# Reinforcement Learning concepts with coding examples and Practices
### Author: Ashis Kumer Biswas
#### Date: 10/5/2020 9:20am (MST)

##Reference /reading materials
* Reinforcement Learning -- an introduction (second edition) by Richard Sutton and Andrew Barto
    - [Full PDF ](http://www.incompleteideas.net/book/the-book-2nd.html)
    - [Source codes](http://www.incompleteideas.net/book/code/code2nd.html)
    - Required reading chapters:
        * 1 -- 13 (most)

# Outlines
* [@TODO]

## General Objective of Reinforcement Learning (RL)
* It is learning what to do -- how to map situations to actions -- so to maximize a numerical reward signal.

* The learner is not told which actions to take, but instead must discover which actions yield the most reward by trying them.

* An action may affect not only the immediate reward but also the next situation/state and, through that, all subsequent rewards.
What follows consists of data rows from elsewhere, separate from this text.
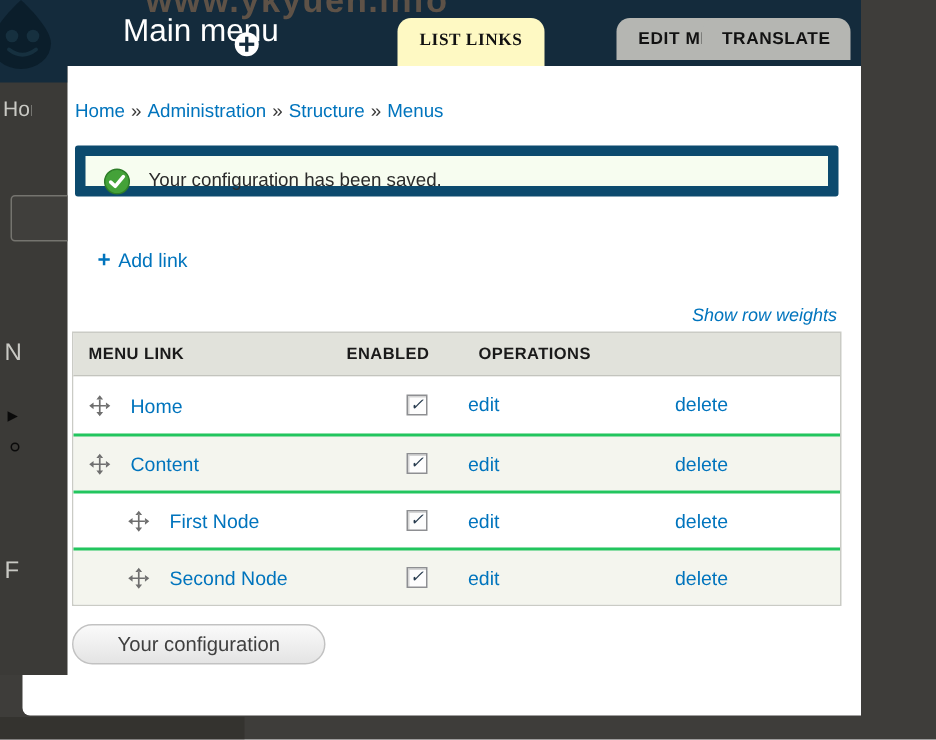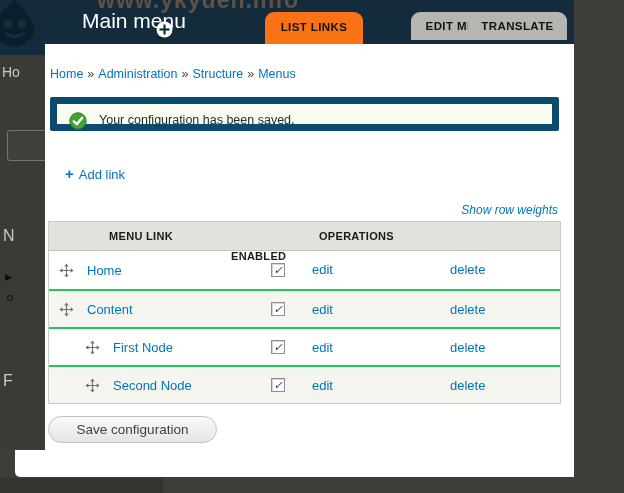--- a/index.html
+++ b/index.html
@@ -17,7 +17,7 @@
   .tab { position:absolute; top:12px; border-radius:9px 9px 0 0; text-align:center;
          font-size:11.5px; font-weight:bold; color:#121212; letter-spacing:.4px; cursor:pointer; }
   .tab.inactive { height:28px; line-height:28px; background:#b5b6b2; z-index:7; }
-  .tab.active   { height:32px; line-height:30px; background:#f97316; z-index:8; }
+  .tab.active   { height:32px; line-height:30px; background:#fef9c3; z-index:8;font-family:Liberation Serif, serif; }
   #tab-0 { left:265px; width:98px; }
   #tab-1 { left:367px; width:96px;margin-left:44px; }
   #tab-2 { left:468px; width:99px; }

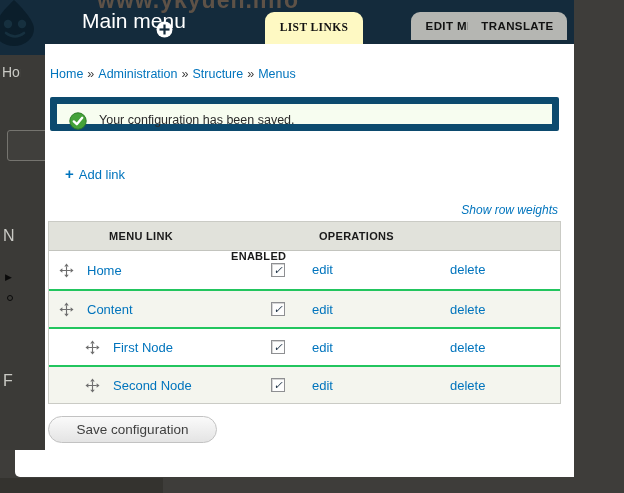--- a/index.html
+++ b/index.html
@@ -65,7 +65,7 @@
   .menu-table { position:absolute; left:33px; top:177px; width:513px; border:1px solid #cacbc5; }
   .thead { display:flex; height:29px; background:#e1e2db; border-bottom:1px solid #c3c4be;
            font-size:11px; font-weight:bold; color:#1a1a1a; letter-spacing:.3px; line-height:28px; }
-  .th1 { width:174px; padding-left:10px;text-align:center; }
+  .th1 { width:174px; padding-left:10px; }
   .th2 { width:81px; padding-left:8px;margin-top:20px; }
   .th3 { flex:1; padding-left:15px; }
   .trow { display:flex; height:38px; align-items:center; background:#ffffff; }

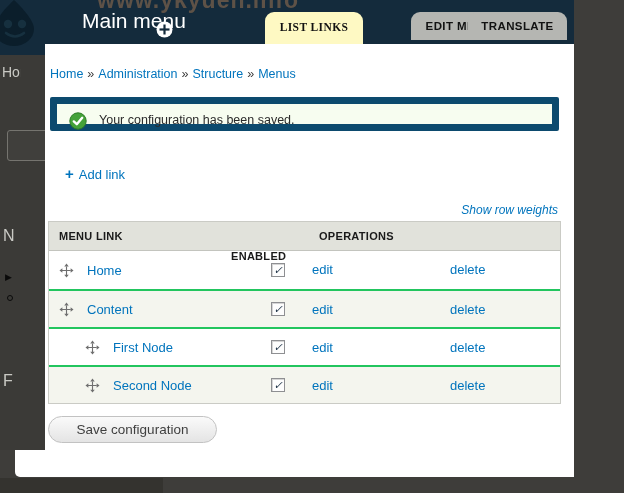--- a/index.html
+++ b/index.html
@@ -66,7 +66,7 @@
   .thead { display:flex; height:29px; background:#e1e2db; border-bottom:1px solid #c3c4be;
            font-size:11px; font-weight:bold; color:#1a1a1a; letter-spacing:.3px; line-height:28px; }
   .th1 { width:174px; padding-left:10px; }
-  .th2 { width:81px; padding-left:8px;margin-top:20px; }
+  .th2 { width:81px; padding-left:8px; }
   .th3 { flex:1; padding-left:15px; }
   .trow { display:flex; height:38px; align-items:center; background:#ffffff; }
   .trow.alt { background:#f4f5ee; }

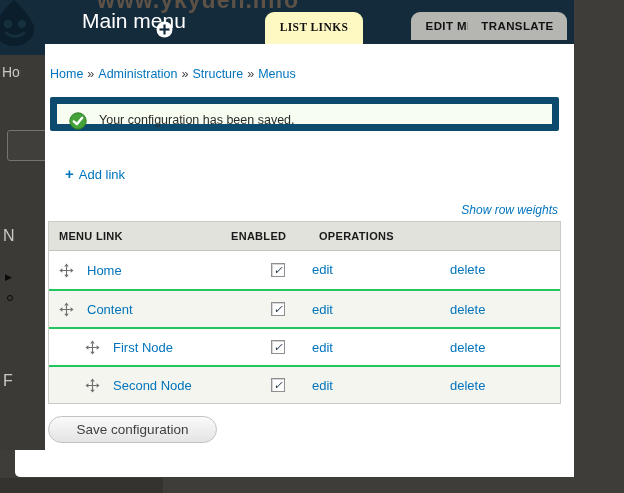--- a/index.html
+++ b/index.html
@@ -222,7 +222,7 @@
       </div>
     </div>
 
-    <button class="save-btn">Save configuration</button>
+    <button class="save-btn">Your configuration</button>
   </div>
 
   <div id="corner-bump">

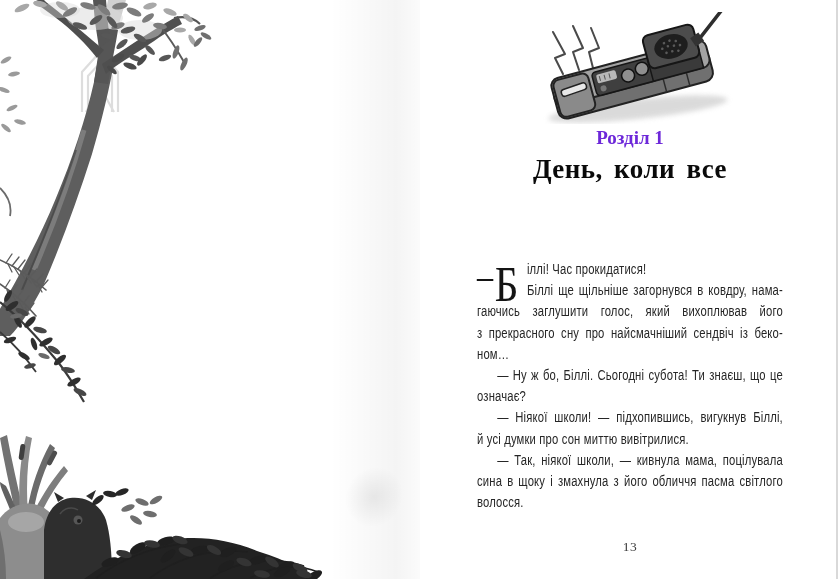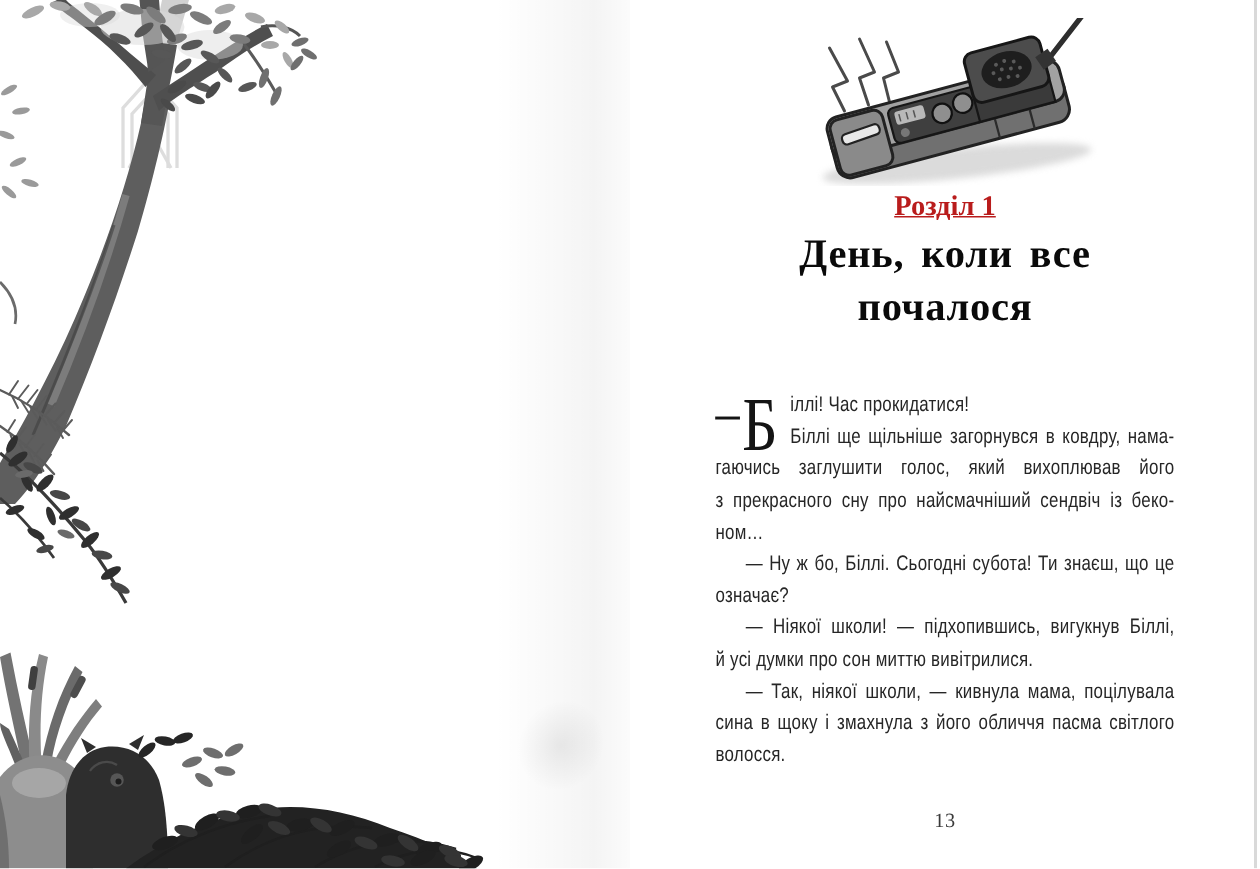--- a/index.html
+++ b/index.html
@@ -18,7 +18,7 @@
   .walkie{position:absolute;left:115px;top:12px;}
 
   .chapter{position:absolute;left:57px;top:127px;width:306px;text-align:center;
-           font-family:"Liberation Serif",serif;font-weight:bold;font-size:19px;color:#b91c1c;text-decoration:underline;}
+           font-family:"Liberation Serif",serif;font-weight:bold;font-size:19px;color:#6d28d9;}
   .title{position:absolute;left:37px;top:152px;width:346px;text-align:center;
          font-family:"Liberation Serif",serif;font-weight:bold;font-size:27px;line-height:35px;
          letter-spacing:0.5px;word-spacing:4px;color:#0a0a0a;}

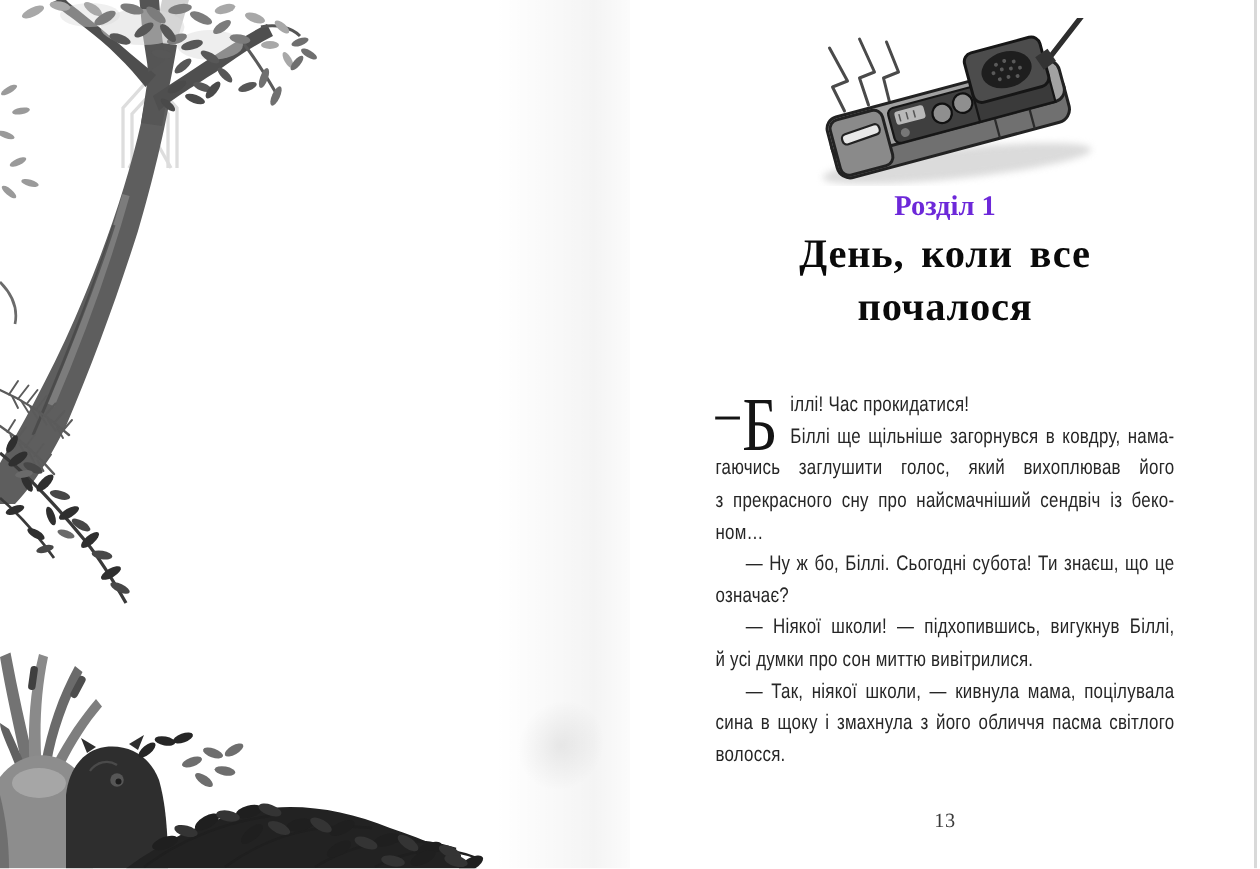--- a/index.html
+++ b/index.html
@@ -313,7 +313,6 @@
 
     <div class="title">
       <div>День, коли все</div>
-      <div>почалося</div>
     </div>
 
     <div class="body">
* The two characteristics are the two important features of RL: 
    * (i) trial-and-error search, (ii) delayed reward

## Two broad categories of learning
1. Tabular solution methods
2. Approximate solution methods

## 1. Tabular solution methods
* This category of methods are applicable where the state and action spaces are small enough for the approximate value functions to be represented as arrays (i.e., tables).
* In most cases, the methods can often find exact solutions, that is, they can often find exactly the optimal value function and the optimal policy.

## 2. Approximate solution methods
* When the state-space and/or action-space become large, tabular solutions are impossible to construct.
* In this type of scenario, we can potentially approximate solutions, but which in return can be applied effectively to much larger problems.

## 1.1 Dynamic Programming
* Pros: Mathematically sound solution framework.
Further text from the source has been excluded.